Nobody wants to start off her marriage paying off a wedding loan, right?
Q. My 24-year-old daughter is getting married next spring and her wedding plans are getting way out of control. She’s an otherwise smart girl but she’s determined to have the most extravagant wedding our money can buy. My wife and are well off but we’ve worked all our lives to get here and we became financially comfortable by not spending outrageously, something my daughter fails to understands. We’ve had to put a limit on this budget and now my daughter wants to take out a wedding loan to cover expenses that we “refuse” to pay. I don’t want my daughter to start off her marriage paying off a wedding loan when she could be paying a mortgage instead. My wife and I can’t seem to convince her that this is wasteful and a really bad idea. If we don’t help her she’ll take out the loan but at the same time we don’t think it’s reasonable to expect us to pay $100,000 for a wedding.

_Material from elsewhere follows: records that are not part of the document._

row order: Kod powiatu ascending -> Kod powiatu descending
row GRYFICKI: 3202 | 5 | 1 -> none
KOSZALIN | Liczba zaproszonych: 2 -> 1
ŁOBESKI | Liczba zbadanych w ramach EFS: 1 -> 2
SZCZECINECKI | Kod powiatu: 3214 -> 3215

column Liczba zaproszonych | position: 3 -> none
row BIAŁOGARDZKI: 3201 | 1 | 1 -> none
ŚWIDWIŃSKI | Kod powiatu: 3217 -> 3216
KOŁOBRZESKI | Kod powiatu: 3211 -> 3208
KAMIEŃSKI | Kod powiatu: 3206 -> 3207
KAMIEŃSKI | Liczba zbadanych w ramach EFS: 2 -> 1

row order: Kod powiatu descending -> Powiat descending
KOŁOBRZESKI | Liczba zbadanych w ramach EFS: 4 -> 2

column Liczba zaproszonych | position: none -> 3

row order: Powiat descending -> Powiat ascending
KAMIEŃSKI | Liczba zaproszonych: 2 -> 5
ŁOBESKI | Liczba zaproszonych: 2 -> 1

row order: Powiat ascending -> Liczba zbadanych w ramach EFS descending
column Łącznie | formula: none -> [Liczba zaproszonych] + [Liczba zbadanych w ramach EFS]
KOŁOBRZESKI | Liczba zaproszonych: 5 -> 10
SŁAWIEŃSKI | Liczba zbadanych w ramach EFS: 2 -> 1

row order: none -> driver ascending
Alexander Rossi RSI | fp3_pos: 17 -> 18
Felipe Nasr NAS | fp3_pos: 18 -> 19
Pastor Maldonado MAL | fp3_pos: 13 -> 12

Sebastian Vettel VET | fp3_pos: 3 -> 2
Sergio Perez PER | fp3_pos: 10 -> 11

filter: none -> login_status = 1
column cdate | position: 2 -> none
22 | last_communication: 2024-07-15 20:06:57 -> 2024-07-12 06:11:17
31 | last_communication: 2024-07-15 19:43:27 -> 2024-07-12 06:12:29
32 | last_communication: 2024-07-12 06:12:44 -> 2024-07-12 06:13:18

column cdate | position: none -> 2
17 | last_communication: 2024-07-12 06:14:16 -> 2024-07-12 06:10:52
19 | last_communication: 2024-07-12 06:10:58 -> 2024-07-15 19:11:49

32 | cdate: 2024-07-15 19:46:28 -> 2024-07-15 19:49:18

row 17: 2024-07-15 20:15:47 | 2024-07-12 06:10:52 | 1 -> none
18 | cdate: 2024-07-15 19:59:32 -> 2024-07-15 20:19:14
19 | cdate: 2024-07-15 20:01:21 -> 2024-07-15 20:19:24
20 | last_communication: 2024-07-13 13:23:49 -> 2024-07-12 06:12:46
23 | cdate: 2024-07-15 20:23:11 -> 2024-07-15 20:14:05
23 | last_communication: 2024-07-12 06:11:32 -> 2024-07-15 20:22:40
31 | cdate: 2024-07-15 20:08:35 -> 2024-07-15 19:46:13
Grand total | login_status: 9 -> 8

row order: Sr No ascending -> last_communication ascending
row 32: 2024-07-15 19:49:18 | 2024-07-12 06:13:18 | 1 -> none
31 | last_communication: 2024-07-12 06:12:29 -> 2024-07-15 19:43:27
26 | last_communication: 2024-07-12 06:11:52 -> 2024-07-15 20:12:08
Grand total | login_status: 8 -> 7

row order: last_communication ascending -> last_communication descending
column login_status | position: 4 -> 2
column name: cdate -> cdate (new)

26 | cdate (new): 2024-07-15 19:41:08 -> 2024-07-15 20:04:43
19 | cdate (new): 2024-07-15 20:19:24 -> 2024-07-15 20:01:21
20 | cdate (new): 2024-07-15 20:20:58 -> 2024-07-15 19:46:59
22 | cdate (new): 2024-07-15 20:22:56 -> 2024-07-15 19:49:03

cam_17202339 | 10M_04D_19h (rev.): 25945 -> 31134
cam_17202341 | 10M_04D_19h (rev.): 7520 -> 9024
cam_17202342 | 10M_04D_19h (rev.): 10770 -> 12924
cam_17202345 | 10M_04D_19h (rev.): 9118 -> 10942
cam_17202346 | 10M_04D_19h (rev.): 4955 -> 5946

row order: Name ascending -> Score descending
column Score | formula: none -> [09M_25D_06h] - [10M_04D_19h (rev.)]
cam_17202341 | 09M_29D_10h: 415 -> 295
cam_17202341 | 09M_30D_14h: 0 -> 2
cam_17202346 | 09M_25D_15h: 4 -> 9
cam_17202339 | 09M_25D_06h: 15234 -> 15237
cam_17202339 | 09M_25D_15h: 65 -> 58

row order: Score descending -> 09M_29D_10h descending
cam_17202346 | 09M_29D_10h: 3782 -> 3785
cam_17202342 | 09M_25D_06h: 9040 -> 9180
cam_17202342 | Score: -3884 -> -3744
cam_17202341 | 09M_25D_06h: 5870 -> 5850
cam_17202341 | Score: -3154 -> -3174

A. My main concern is her instance that you and your wife bend to her will and open your wallet, followed by the threat of a wedding loan if you don’t oblige her. This seems to show some level of immaturity that perhaps indicates she doesn’t fully understand the sacrament she’s about to undertake.
A wedding is a public declaration of mutual love and the beginning of a new family. It makes sense that you’d want to start this journey off on the best possible foundation; hopefully, not one built on exorbitant debt. You’re right: both ideas are evidently bad ones — a wedding loan and spending $100,000 on a wedding.
A wedding is also a sacrament and as such is an initiatory rite into the married life. It should be approached with reverence and solemnity, not a boastful display of wealth. Borrowing huge sums of money to have a wedding beyond your financial means is a huge mistake and you’re wise to steer your daughter’s budget away from such an expense.
While you can’t physically stop her from taking out a wedding loan, you do have control over how much of your money you’ll be able to contribute to the expense. Tell your daughter what you and your wife are able to afford and then suggest your daughter either adjust her budget and expectations or she can start a wedding savings account instead of taking out a wedding loan.
Young people aren’t as traditionally minded as their parents these days, so I would assume that the groom and his family plan to contribute in some way. I also think that if your daughter and her future husband are expected to monetarily contribute to their own wedding they’ll quickly begin to see the wisdom in scaling back on some of the extravagances.
I remember being newly engaged with a head full of fairy tale expectations, but once I started serious planning the shock of how expensive everything was quickly brought me back down to reality. Your daughter could use a healthy dose of reality and to have her priorities reorientated around the sacramental nature of the ceremony. A good place for her to start is the many pre-Cana wedding preparation materials that are easily available, as well as the Catechism.